[Opening MATERIAL TO PROCESS section]

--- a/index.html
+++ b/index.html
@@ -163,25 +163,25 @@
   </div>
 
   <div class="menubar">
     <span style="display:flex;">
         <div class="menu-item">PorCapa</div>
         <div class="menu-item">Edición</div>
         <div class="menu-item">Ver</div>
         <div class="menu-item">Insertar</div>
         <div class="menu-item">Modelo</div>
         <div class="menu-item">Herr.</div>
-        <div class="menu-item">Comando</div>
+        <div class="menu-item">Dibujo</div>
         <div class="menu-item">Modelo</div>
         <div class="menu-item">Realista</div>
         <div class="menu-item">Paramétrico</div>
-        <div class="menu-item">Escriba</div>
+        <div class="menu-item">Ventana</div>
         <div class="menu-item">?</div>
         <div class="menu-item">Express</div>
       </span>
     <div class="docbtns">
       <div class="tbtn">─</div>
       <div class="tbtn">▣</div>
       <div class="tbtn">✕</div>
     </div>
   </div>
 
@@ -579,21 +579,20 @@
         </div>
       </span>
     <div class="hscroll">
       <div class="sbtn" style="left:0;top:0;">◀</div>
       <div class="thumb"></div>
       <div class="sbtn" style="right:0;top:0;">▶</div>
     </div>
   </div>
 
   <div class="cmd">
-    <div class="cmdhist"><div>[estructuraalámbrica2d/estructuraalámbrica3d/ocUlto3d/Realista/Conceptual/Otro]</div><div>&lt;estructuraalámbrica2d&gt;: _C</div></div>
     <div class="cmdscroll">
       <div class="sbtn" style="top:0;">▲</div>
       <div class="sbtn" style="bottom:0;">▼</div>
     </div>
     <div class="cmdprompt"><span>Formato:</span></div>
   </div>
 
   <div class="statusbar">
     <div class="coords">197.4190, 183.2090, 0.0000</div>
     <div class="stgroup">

[Closing MATERIAL TO PROCESS section]

§ YOUR OBJECTIVE
Above are some records; extract every one of them exactly.

§ RESULT OF THIS EXERCISE
--- a/index.html
+++ b/index.html
@@ -163,25 +163,25 @@
   </div>
 
   <div class="menubar">
     <span style="display:flex;">
         <div class="menu-item">PorCapa</div>
         <div class="menu-item">Edición</div>
         <div class="menu-item">Ver</div>
         <div class="menu-item">Insertar</div>
         <div class="menu-item">Modelo</div>
         <div class="menu-item">Herr.</div>
-        <div class="menu-item">Comando</div>
+        <div class="menu-item">Dibujo</div>
         <div class="menu-item">Modelo</div>
         <div class="menu-item">Realista</div>
         <div class="menu-item">Paramétrico</div>
-        <div class="menu-item">Escriba</div>
+        <div class="menu-item">Ventana</div>
         <div class="menu-item">?</div>
         <div class="menu-item">Express</div>
       </span>
     <div class="docbtns">
       <div class="tbtn">─</div>
       <div class="tbtn">▣</div>
       <div class="tbtn">✕</div>
     </div>
   </div>
 
@@ -579,21 +579,20 @@
         </div>
       </span>
     <div class="hscroll">
       <div class="sbtn" style="left:0;top:0;">◀</div>
       <div class="thumb"></div>
       <div class="sbtn" style="right:0;top:0;">▶</div>
     </div>
   </div>
 
   <div class="cmd">
-    <div class="cmdhist"><div>[estructuraalámbrica2d/estructuraalámbrica3d/ocUlto3d/Realista/Conceptual/Otro]</div><div>&lt;estructuraalámbrica2d&gt;: _C</div></div>
     <div class="cmdscroll">
       <div class="sbtn" style="top:0;">▲</div>
       <div class="sbtn" style="bottom:0;">▼</div>
     </div>
     <div class="cmdprompt"><span>Formato:</span></div>
   </div>
 
   <div class="statusbar">
     <div class="coords">197.4190, 183.2090, 0.0000</div>
     <div class="stgroup">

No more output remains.